Forum Moderators: Robert Charlton & goodroi

Message Too Old, No Replies

What Is The Current Thinking On Google & PDFs?

         

RedBar

3:23 pm on Mar 9, 2020 (gmt 0)

WebmasterWorld Senior Member 10+ Year Member Top Contributors Of The Month



We've been using pdfs for decades using intensive widget information and images for both email and web page information.

Do you feel that G spiders them as an equal to a web page?

Can a pdf outrank the exact same web page?

How often does G search update a pdf, any ideas?

Have you found there are any specific dos and don'ts when creating a pdf for a website?

The only information I have found seems to be several years old, is there any recent newer guidance available?

Any other advice or questions?

Andy Langton

4:32 pm on Mar 9, 2020 (gmt 0)

WebmasterWorld Senior Member 10+ Year Member Top Contributors Of The Month



My experience is that PDFs are worse in almost every respect, e.g. lower clickthrough rate, no title or meta data, worse user experience (especially as a direct visit from search and on mobile devices) often untracked in traditional analytics.

I think this is to be expected as PDFs are not a format designed for browsing on the web. Whenever I see PDF that ranks decently well I immediately recommend a web-friendly version be created (typically with a link to the PDF as a "download" option).

>> How often does G search update a pdf, any ideas?

I haven't noticed any particular difference between PDFs and web pages in terms of crawl frequency - depends on links and how often the content changes, mostly.

Dimitri

6:49 pm on Mar 9, 2020 (gmt 0)

WebmasterWorld Senior Member 5+ Year Member Top Contributors Of The Month



As a "web" "user" point of view, I find PDF really not friendly. If I see two links, one a web page, another for a PDF, I'll go with the web page.

As about indexing, I guess that PDF might be harder to parse for search engine, because of again more advance page layout system. They parse them, but I suspect it's a lot more resource insensitive, so crawlers might not put the priority on indexing them.

iamlost

10:24 pm on Mar 9, 2020 (gmt 0)

WebmasterWorld Senior Member 10+ Year Member Top Contributors Of The Month



While not as technical as I suspect are RedBar’s sites I do have topics that, if not actually require, certainly accrue value from primary sources such as research papers that often are PDF format.

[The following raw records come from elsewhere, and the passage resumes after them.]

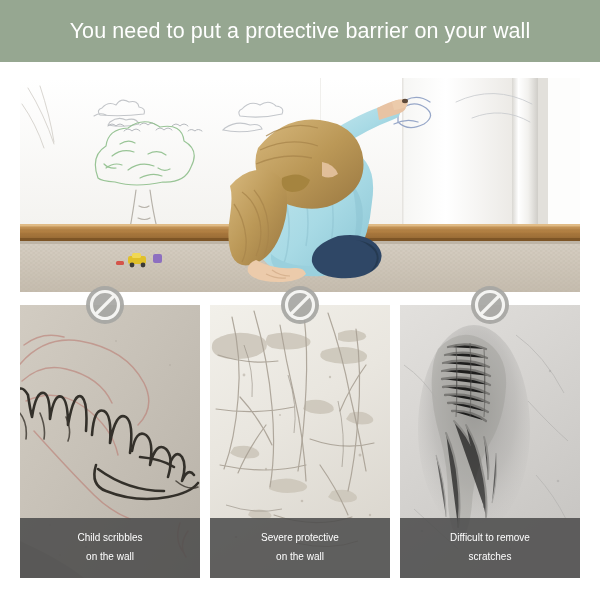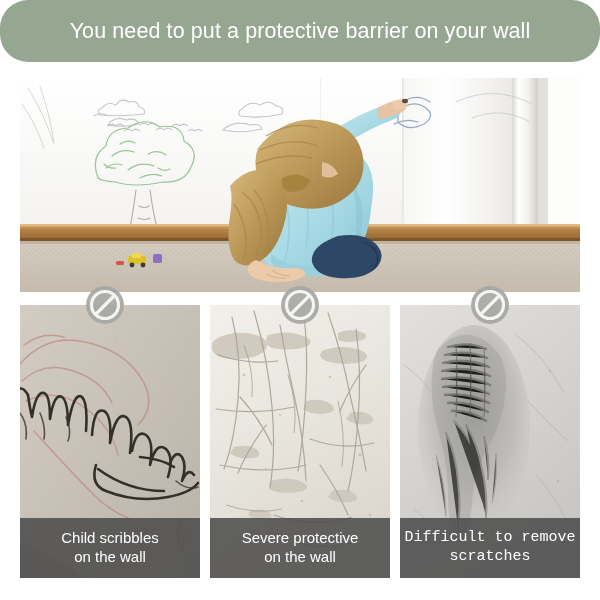"You need to put a" .header-band { border-radius: 28px -> none }
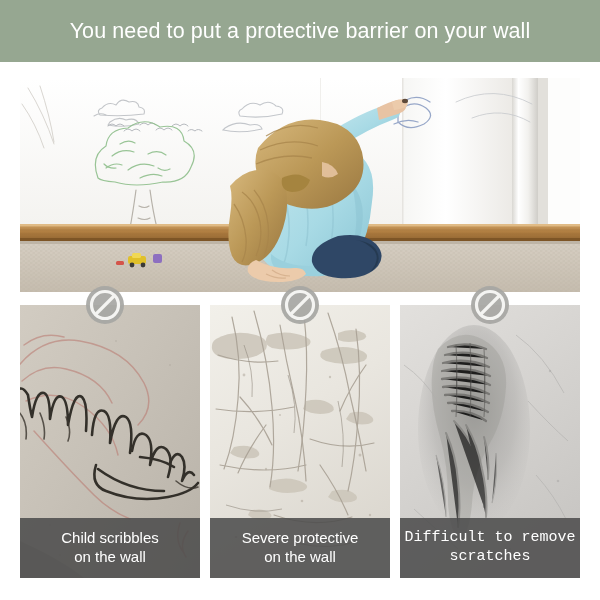"Child scribbles" .caption-line { font-size: 15px -> 10px }
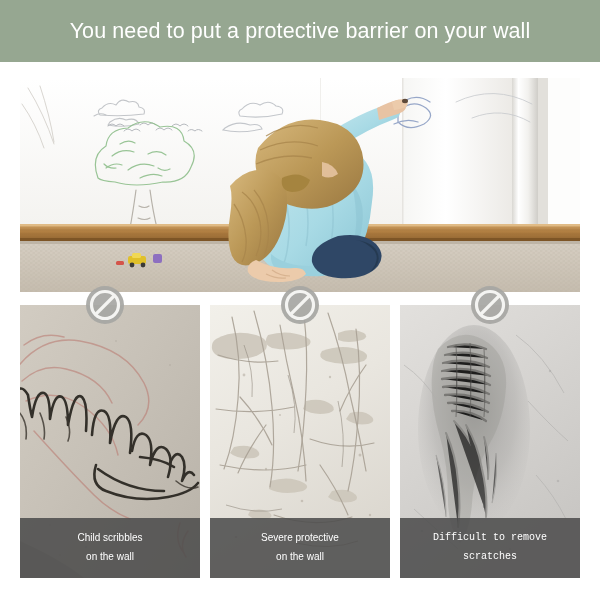"Difficult to remove" .panel.p3 { font-family: Liberation Mono, monospace -> none }
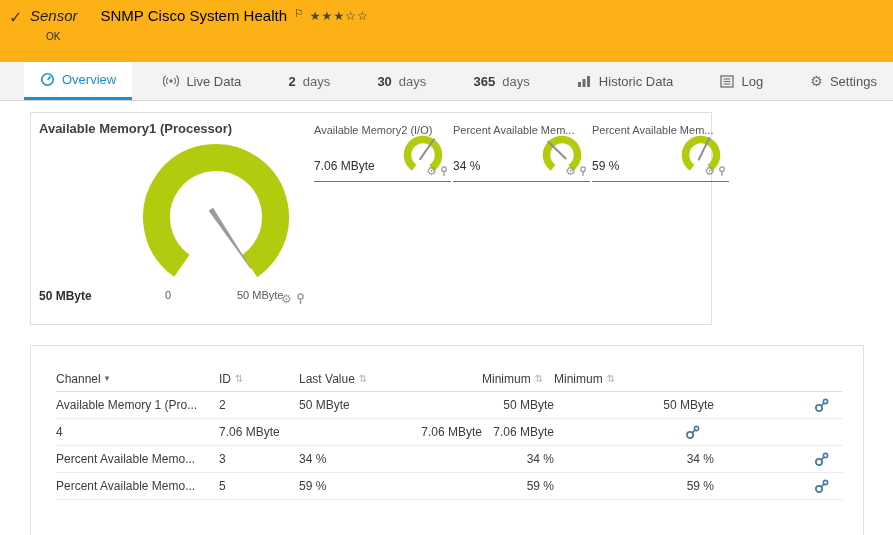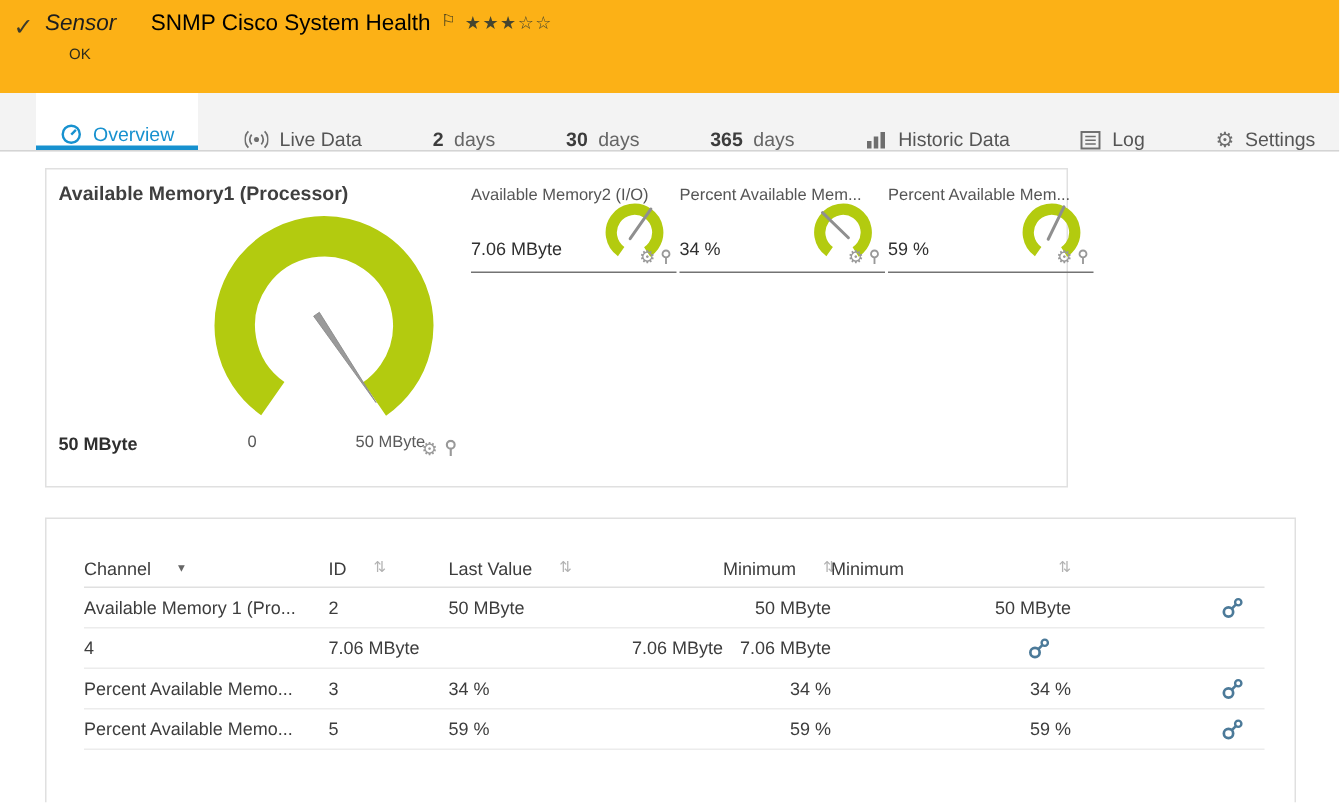"Overview" .tab { align-items: flex-end -> center }
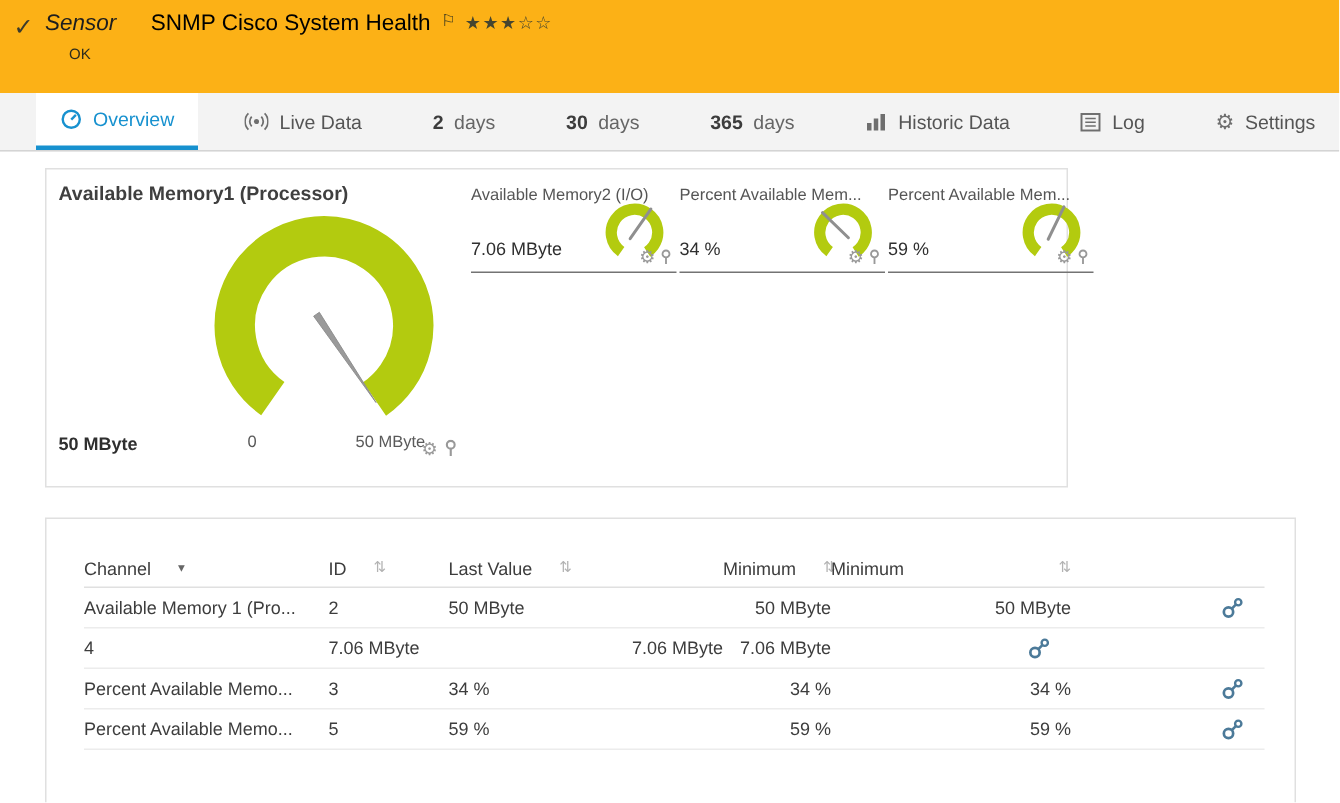"Channel" .th { gap: 18px -> 4px }
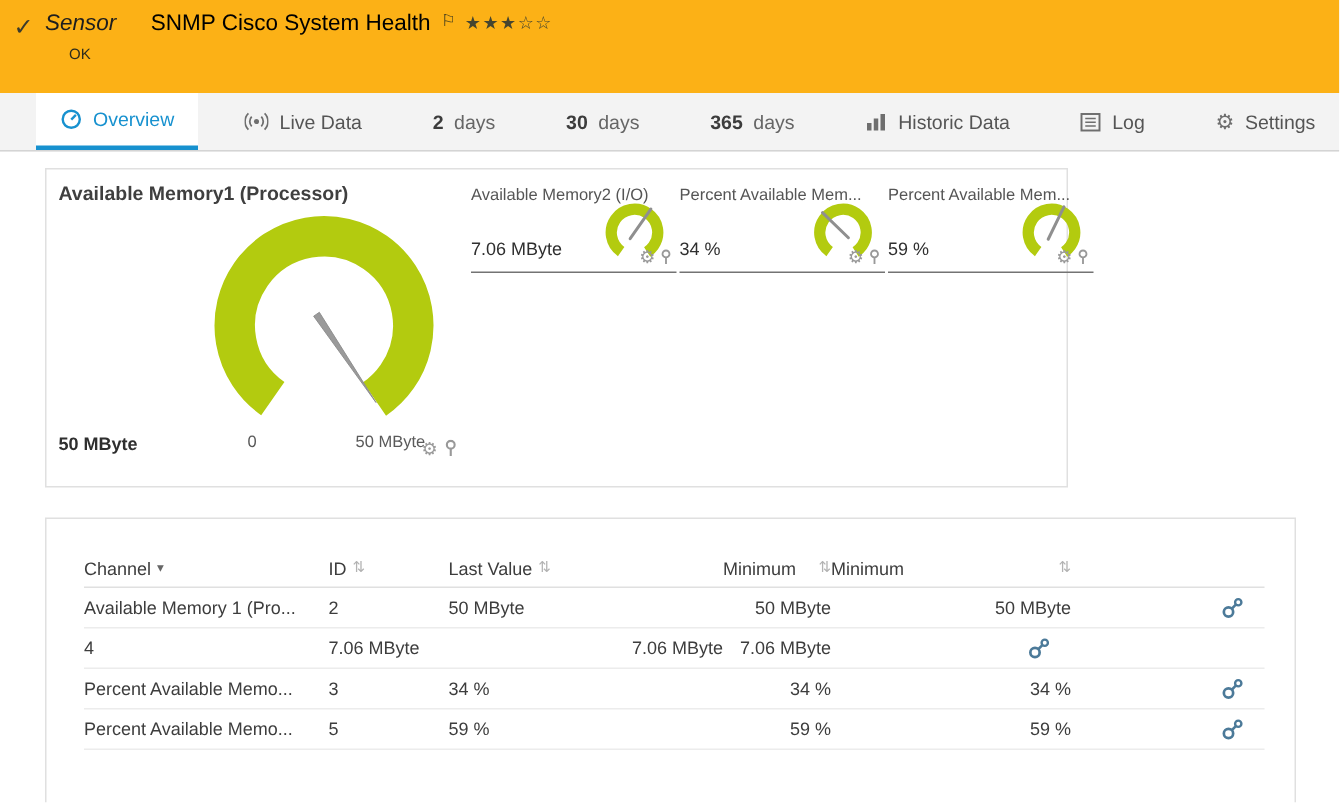"Minimum" .th.right,.td.right { justify-content: space-between -> flex-start }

Yes, I could, and do, link out to such, however I prefer where possible to link in. Many such, at least in my niches, are willingly shared. Indeed the mere fact of my interest is often enough for years of continuous contact and further resources.

What I have always done is to write the topic/page to the target audience (define as appropriate) as an overarching story with quotes from and links to supporting PDFs et al with anchor text supporting description of type and style of file so those who want to dive deep can and those who shudder can ignore.

Initially I had such PDF files open to crawling but over the years most if not all are now robots.txt excluded. A business requirements decision.

It allows the best of both worlds: conversational/informational/marketing normal easily digested HTML content out front and the more dense/technical PDF content in solid support.

iamlost

10:36 pm on Mar 9, 2020 (gmt 0)

WebmasterWorld Senior Member 10+ Year Member Top Contributors Of The Month



I see that I did not actually answer the topic title question...

In my experience, both as webdev and searcher, Google has little if any problem with PDFs. In my query returns I frequently see appropriate PDFs; also images from PDFs are shown in image searches.

Rather my concern is the visitor/customer as each browser has an idiosyncratic approach to PDF rendering, which can be interesting even problematic especially with mobile.

tangor

6:13 am on Mar 10, 2020 (gmt 0)

WebmasterWorld Senior Member 10+ Year Member Top Contributors Of The Month



Both formats work for me ... both have slightly different purposes ... and both are enjoyed by the USERS that get the difference (and appreciate it).

PDF has no apparent indexing problem(s).

G, sometime back, said they could index PDF ... I ceased to worry about it from that time to present. If things have changed I haven't heard about it.